A young student was taking a test at school.  And one of the questions she had to answer was this:  “Upon what do hibernating animals subsist during the winter?”  The little girl thought for a moment and then wrote:  “All winter long, hibernating animals subsist on the hope of a coming spring!”  (ill unlmtd, 292)  Hope is powerful medicine, isn't it?  And as humans we know that hope is mainly what we subsist on.  Hope is vital to living a life that has purpose, direction, and health.
 
But what happens when hope itself fails us?  When our hopes are dashed against the rocks of our life?   When hope breaks our heart?
 
Most of us don't need to look far for stories of hearts broken by hope.   I spent the past two days with my Aunt Louise and her granddaughters and their families.  My Aunt Louise has had her heart broken many times.  She lost her first husband to a heart attack before her older son became a teenager.   She lost her second husband to cancer.  Then, both sons to heart attacks.
 
I know I don't need to tell you how it feels when hope breaks your heart.  Because you have felt it in small ways and large ways.  You prepared well for a test, and failed.  You were psyched for the big game, and somebody fumbled the ball, and the other team made the winning touchdown.   You applied for the job that would finally get you the recognition and the income that you deserve.  Someone you couldn't even stand to be around, got the job instead.  You hoped that someone special would notice you, would feel the same strong attraction for you that you felt for him or her.   But they didn't.    I remember one time as a kid, hoping that under the Christmas tree there would be a microscope.  That was my dream, and one package seemed to be just the right size and weight.  But it was just a knick knack.
 
It doesn't have to have been a big hope to break your heart, but the bigger the hope, the bigger the pain.  “Pablo Molenes hoped against hope in his little village of Macua for a chance to get in to El Norte, the land of promise for poor Mexicans.  A simple dream fired his desire:   a steady job, a decent car to drive, and a place of his own to live in.  His stubborn heart kept him believing that it was possible.

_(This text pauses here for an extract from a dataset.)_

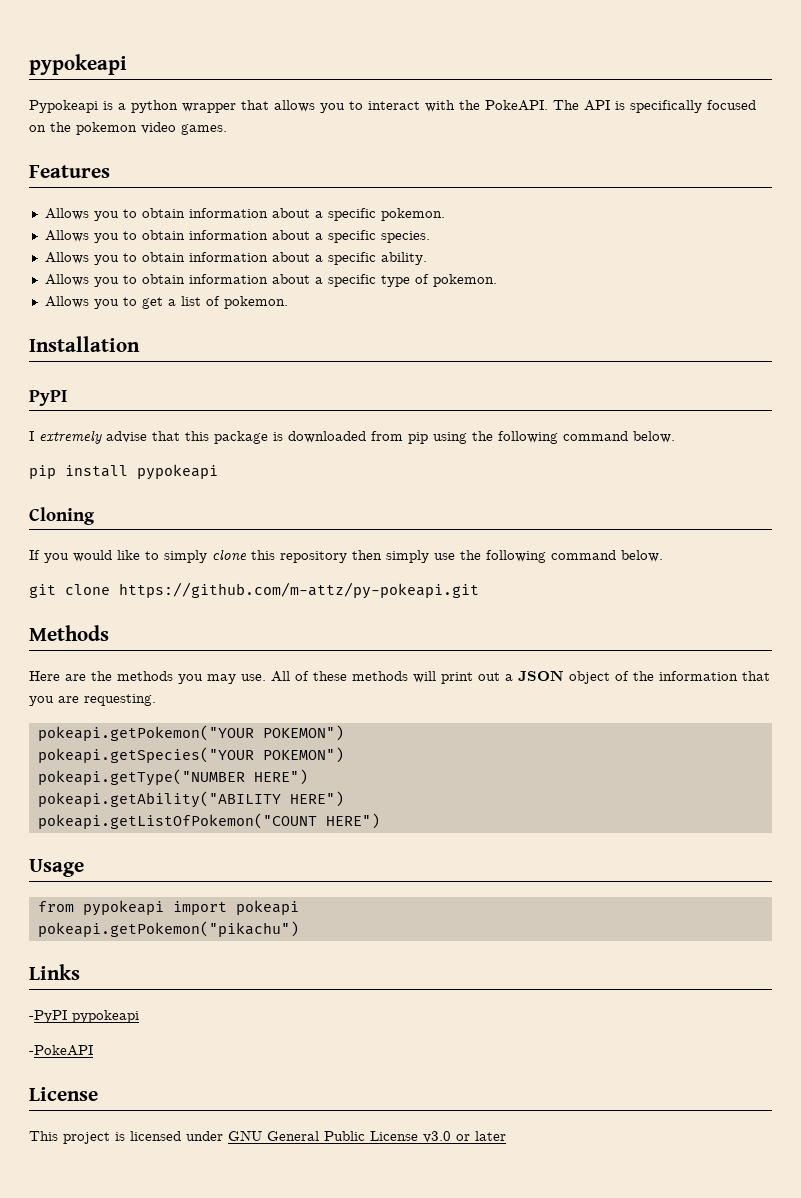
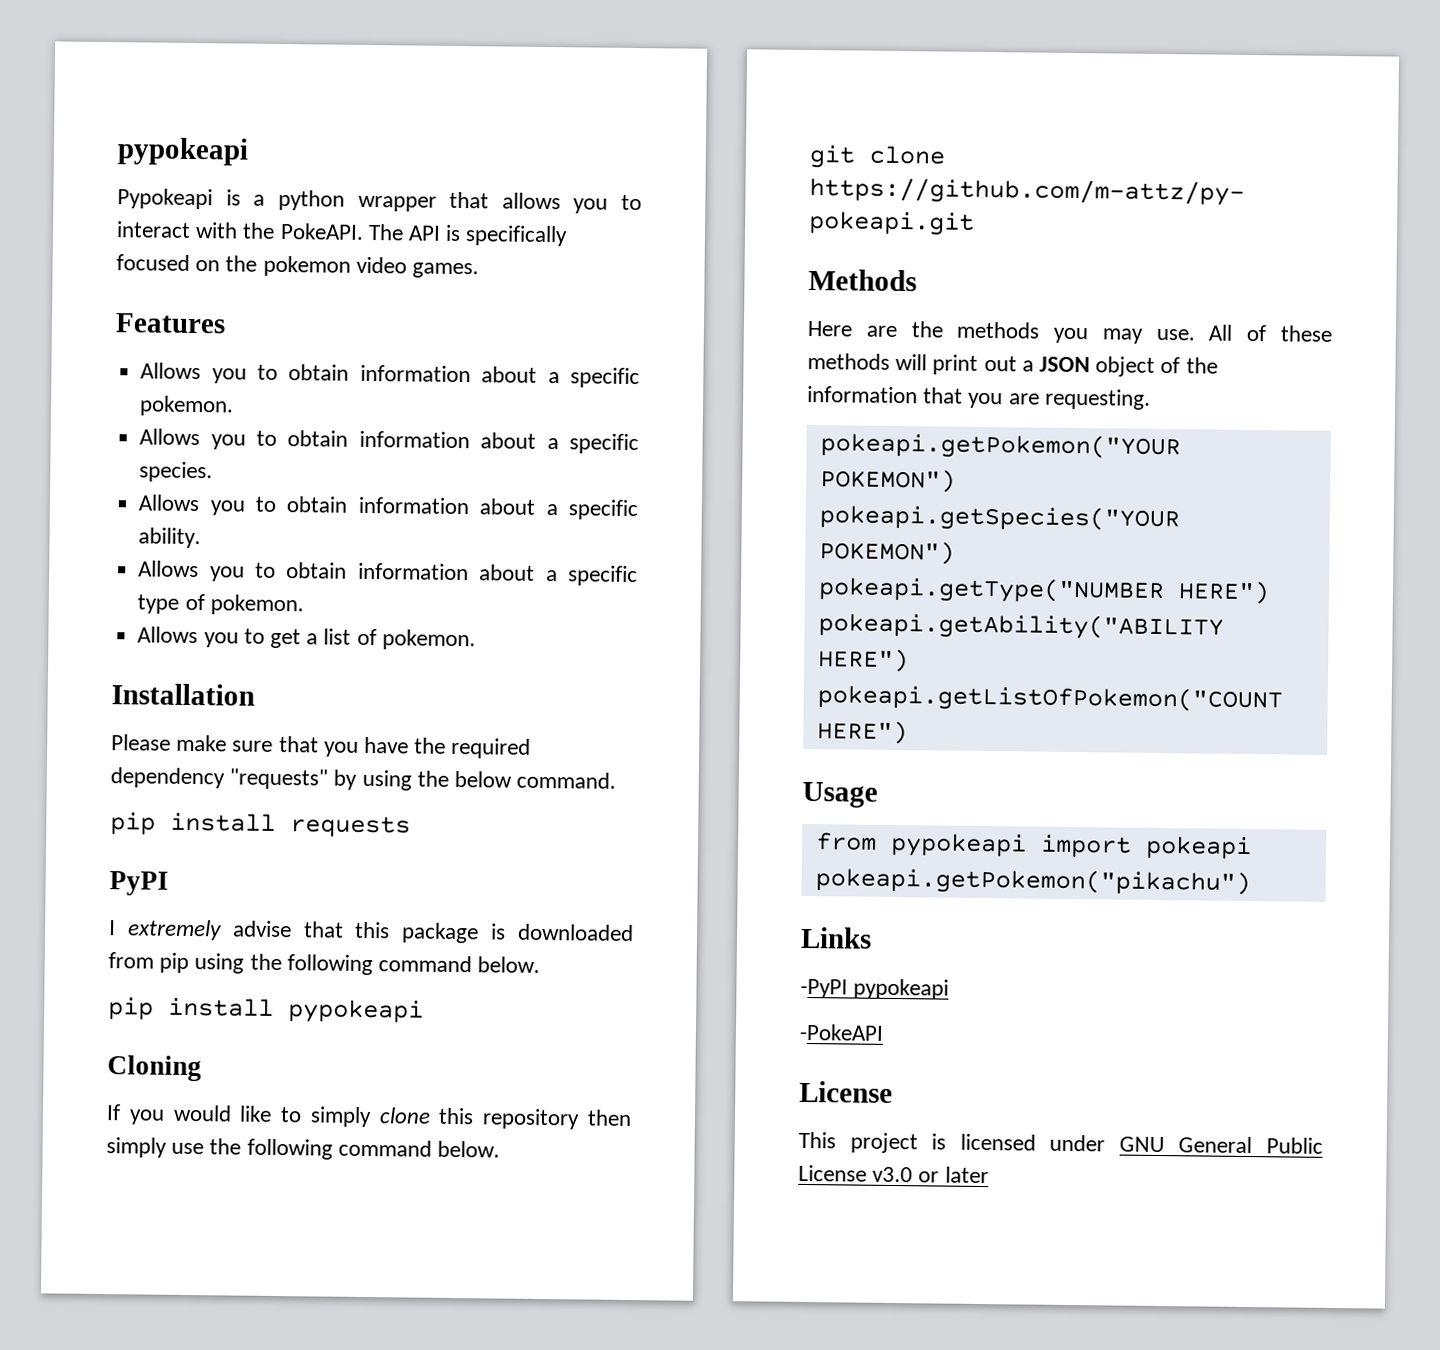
+ Please make sure that you have the required dependency "requests" by using the below command.
+ pip install requests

“In the year 1991, he put his total fortune, sixty dollars, into the hands of body smugglers who strapped him to the axle of a station wagon and drove him across the border.  He arrived in Los Angeles.  He was proud.  Took no food stamps.  Accepted no welfare.  Violated no laws.  He found a yard job that paid him in cash, slept on the floor in his sister's apartment, and after living in this luxury for six months, he was sure that his brightest dream had come true.
 
“Then the earth quaked.  The apartment house he lived in collapsed.  Pablo's sister was killed.  He took to the park and hung out there, too stunned to go to work.  Police officers questioned him and reported him to the immigration service.  The service sent him back to Macua.  Pablo no longer hopes to go back to the land of the earthquake.”  (Smedes, Standing on the Promises, 57-58)
What we discover when hope breaks our heart, is that many of our hopes have been false hopes—or misdirected hopes. Lewis Smedes says there are at least five kinds of false hope.  One of those comes through lying promises.   This is like the con artist who calls up elderly people on the telephone and says that he has a way to make their future secure, and they just need to take their bank account, empty it out and give him the money, he'll take care of the rest.  Stated so baldly, it hardly seems like anyone could possibly fall for it, but these guys are really smooth.   And many people have placed their hopes in things that turn out to be empty promises.
A second way that hope becomes false is when we use hope as an escape from responsibility.   This is the kind of thing that happens when someone fritters away his or her investments, and then buys a lottery ticket in hopes that a bit of magic will happen to lift the person out of the self-created mess.  Smedes describes these as people who “flounder into a sinkhole of avoidable trouble and sweetly set their hopes on an odd-job god who they expect will drop whatever he is doing and rush to their rescue.”  (51) But hope is not an escape from responsibility.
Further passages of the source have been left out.